#### [THE TASK]
A precise copy of the data is required, with every picture left out.

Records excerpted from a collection
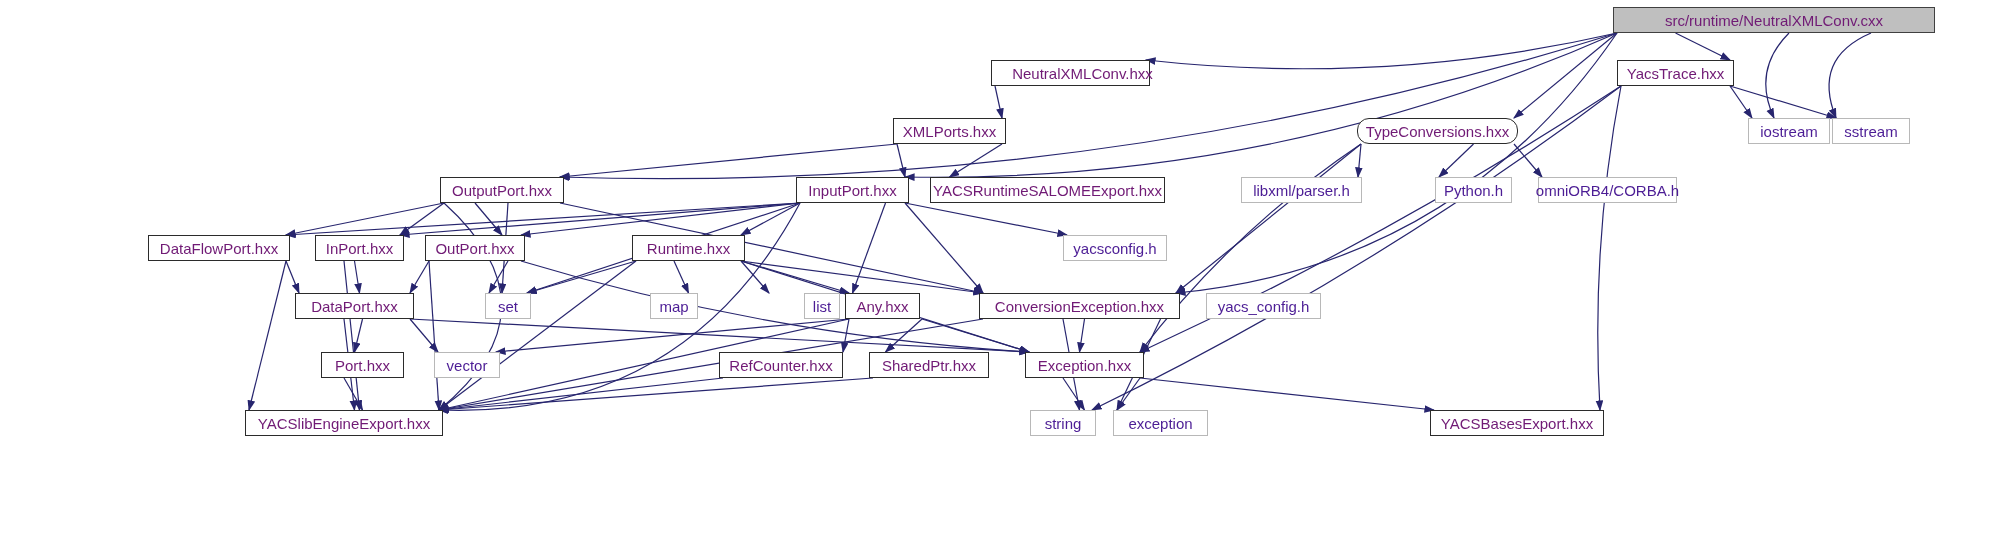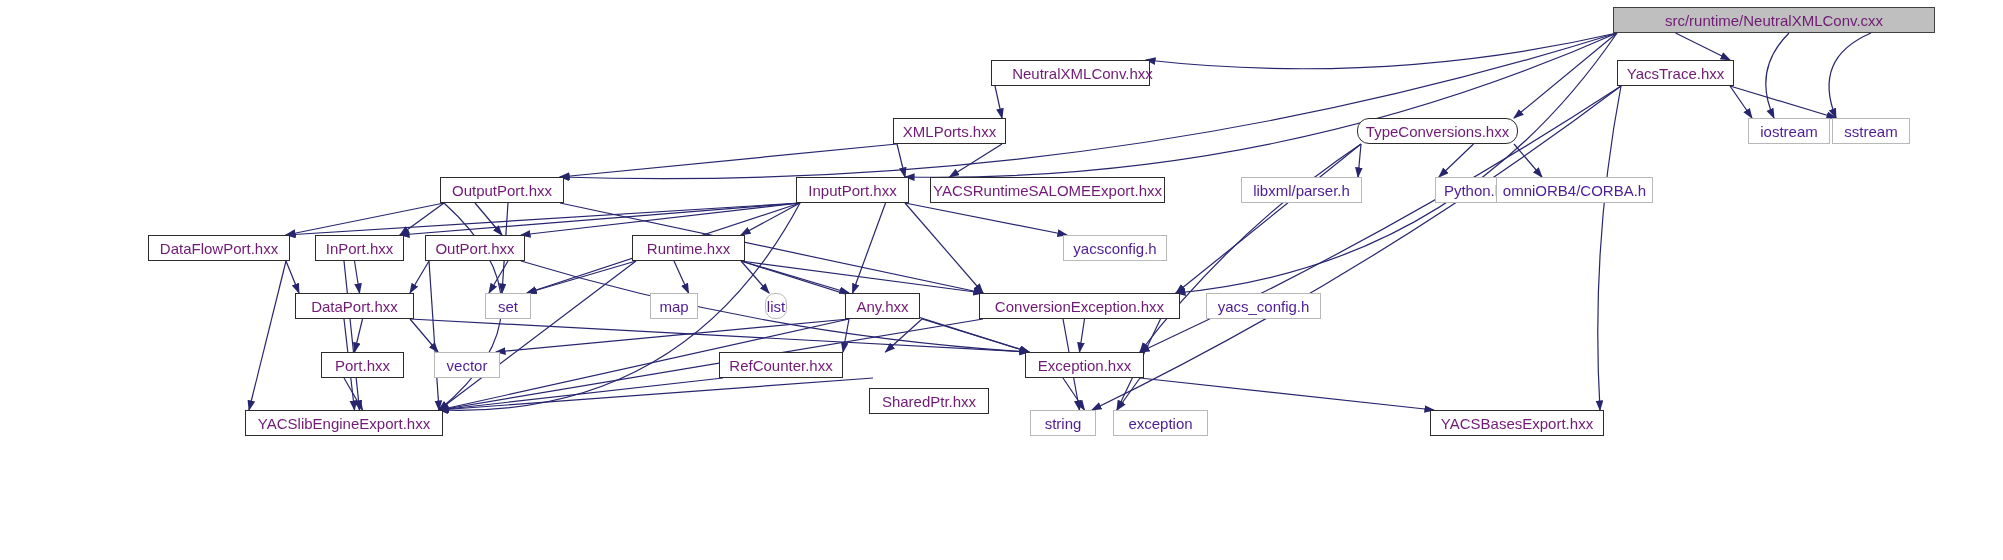"omniORB4/CORBA.h" div.node { left: 1496px -> 1538px; width: 157px -> 139px }
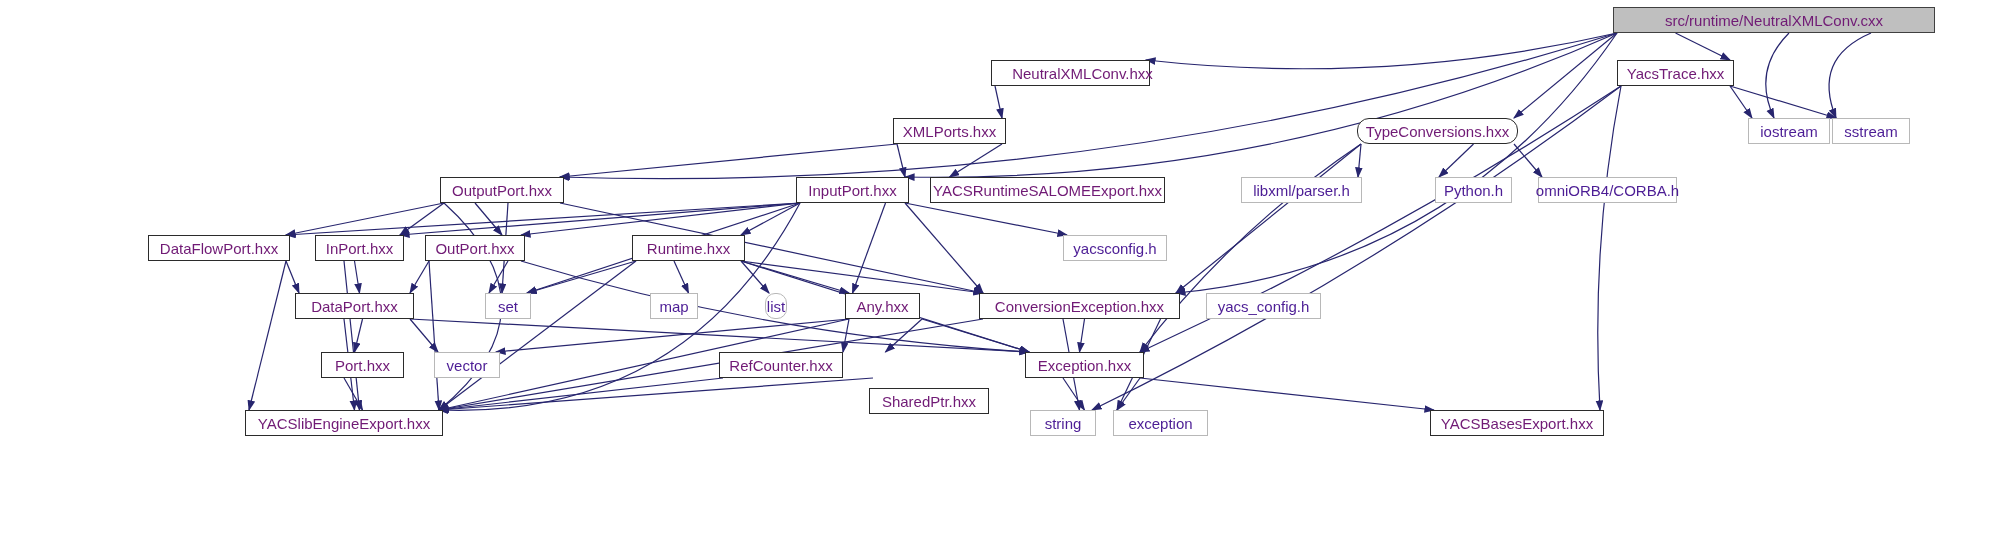"list" div.node { border-radius: 10px -> none; left: 765px -> 804px; width: 22px -> 36px }
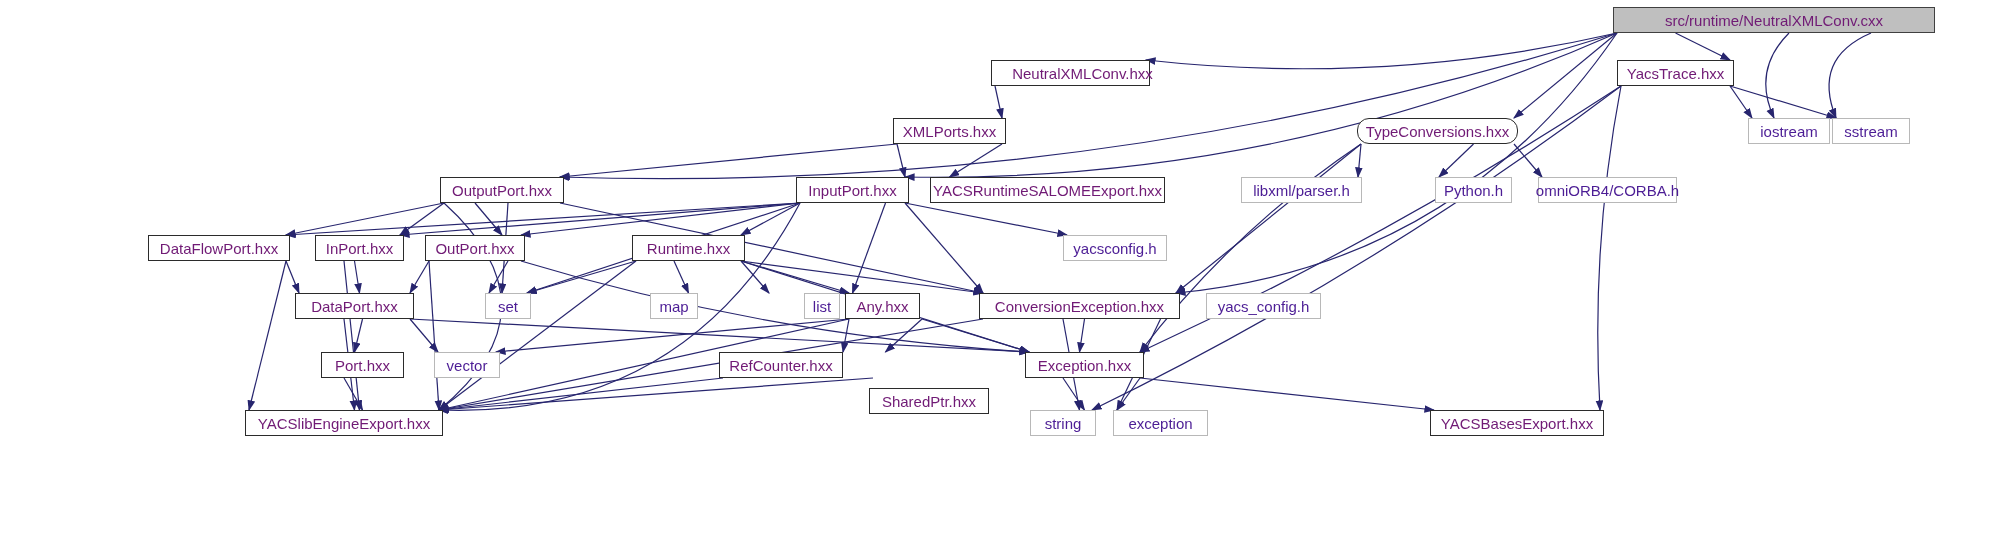"SharedPtr.hxx" div.node { margin-top: 36px -> none }
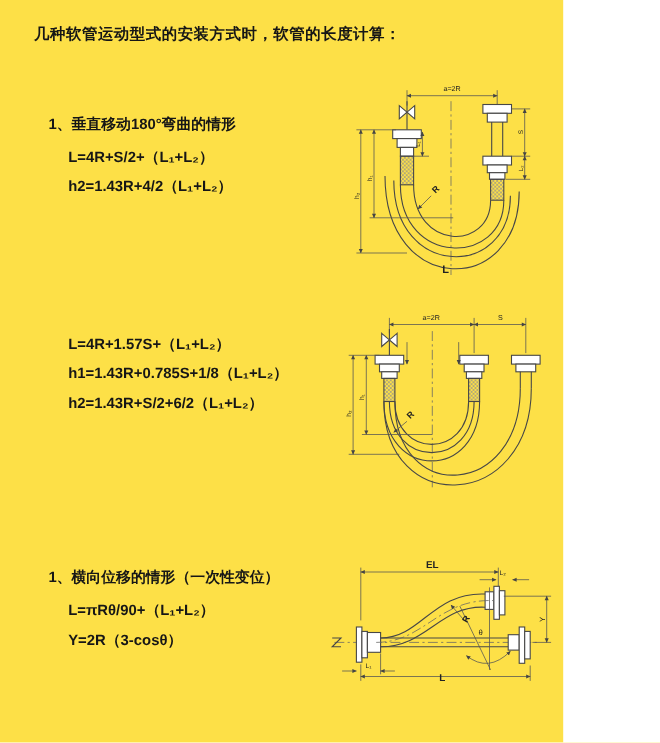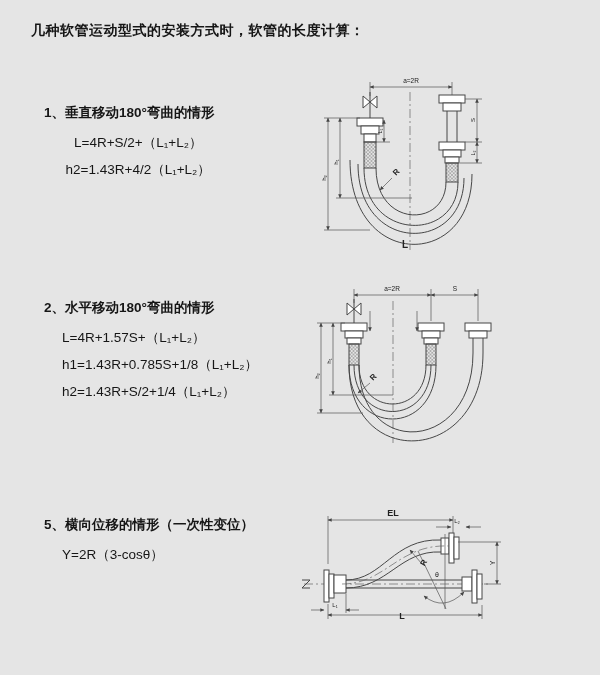"几种软管运动型式的安装方式时，软管的长度计算：" .page { background: #e5e5e5 -> #fde047; width: 600px -> 512px }
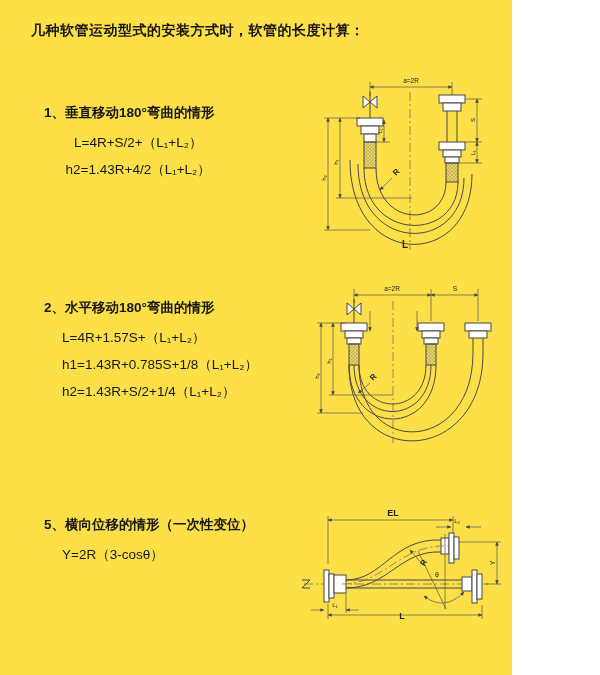"1、垂直移动180°弯曲的情形" div.sec { text-align: center -> none }
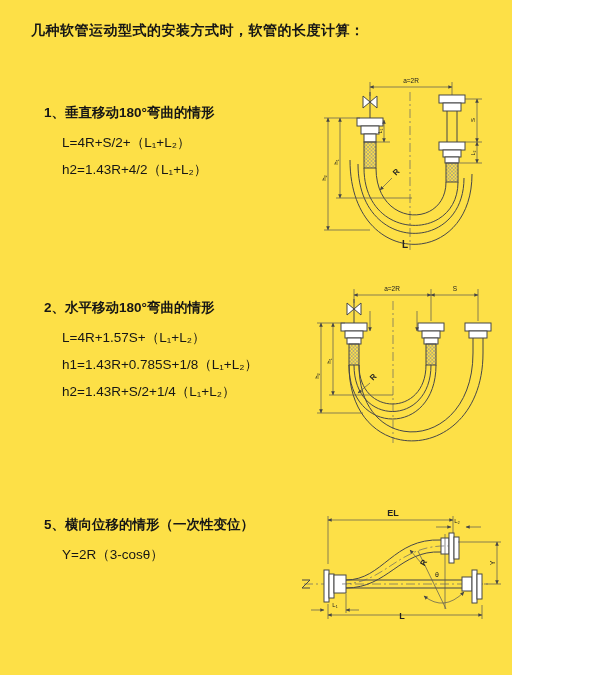"L=4R+S/2+（L₁+L₂）" .sec .formula { font-weight: none -> bold }
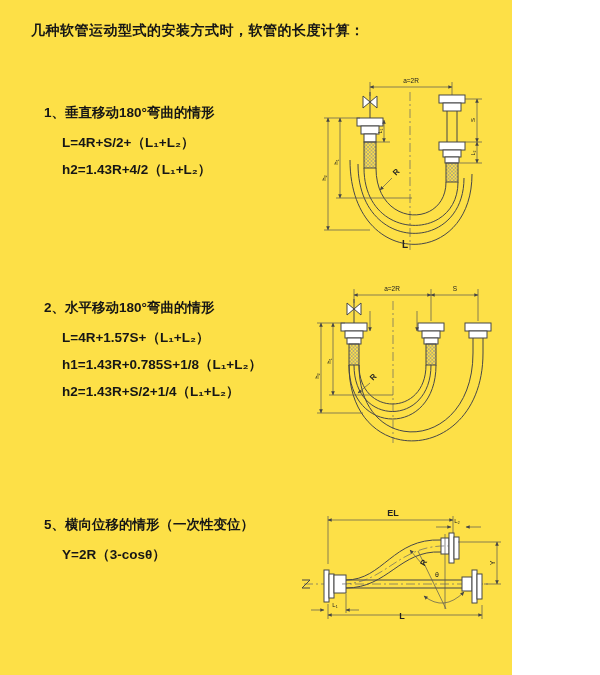"2、水平移动180°弯曲的情形" div.heading { html: <div>2、水平移动180°弯曲的情形</div> -> none }
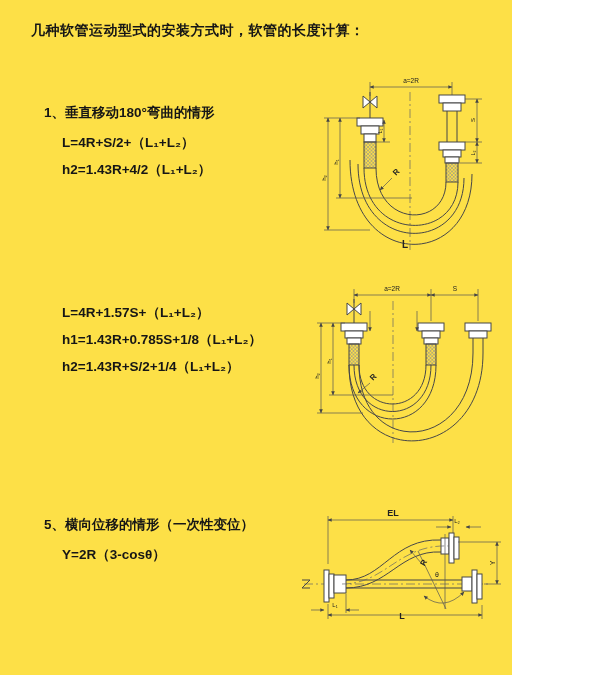"h2=1.43R+S/2+1/4（L₁+L₂）" div.formula { text: 1.43R+S/2+1/4 -> 1.43R+S/2+6/2 }
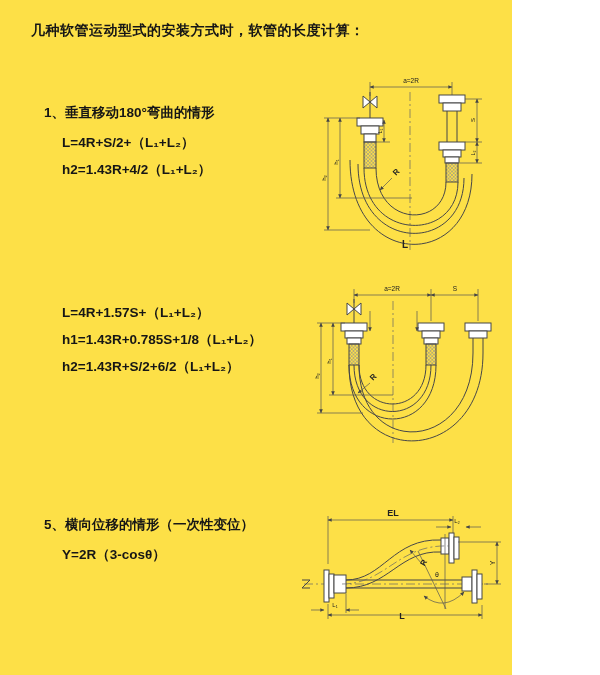"5、横向位移的情形（一次性变位）" div.heading { text: 5 -> 1 }
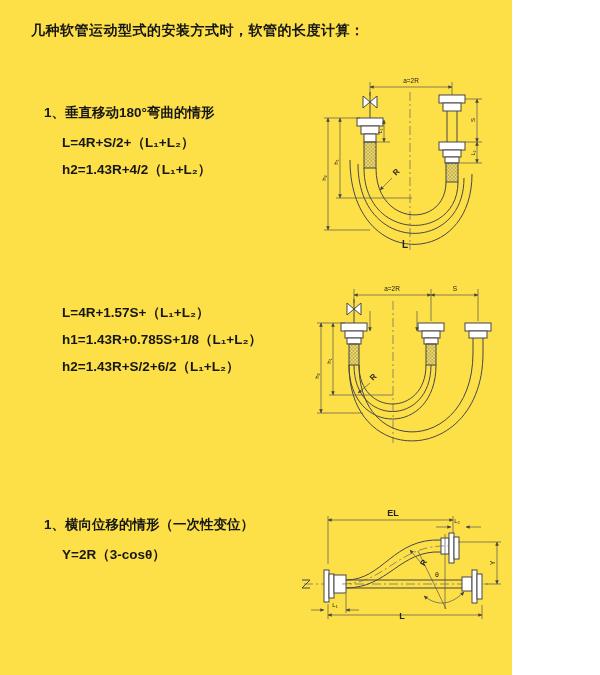"L=πRθ/90+（L₁+L₂）" div.formula { html: none -> <div>L=πRθ/90+（L₁+L₂）</div> }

#### [ANSWER TO THIS PROBLEM]
"omniORB4/CORBA.h" div.node { left: 1496px -> 1538px; width: 157px -> 139px }
"list" div.node { border-radius: 10px -> none; left: 765px -> 804px; width: 22px -> 36px }
"SharedPtr.hxx" div.node { margin-top: 36px -> none }
"几种软管运动型式的安装方式时，软管的长度计算：" .page { background: #e5e5e5 -> #fde047; width: 600px -> 512px }
"1、垂直移动180°弯曲的情形" div.sec { text-align: center -> none }
"L=4R+S/2+（L₁+L₂）" .sec .formula { font-weight: none -> bold }
"2、水平移动180°弯曲的情形" div.heading { html: <div>2、水平移动180°弯曲的情形</div> -> none }
"h2=1.43R+S/2+1/4（L₁+L₂）" div.formula { text: 1.43R+S/2+1/4 -> 1.43R+S/2+6/2 }
"5、横向位移的情形（一次性变位）" div.heading { text: 5 -> 1 }
"L=πRθ/90+（L₁+L₂）" div.formula { html: none -> <div>L=πRθ/90+（L₁+L₂）</div> }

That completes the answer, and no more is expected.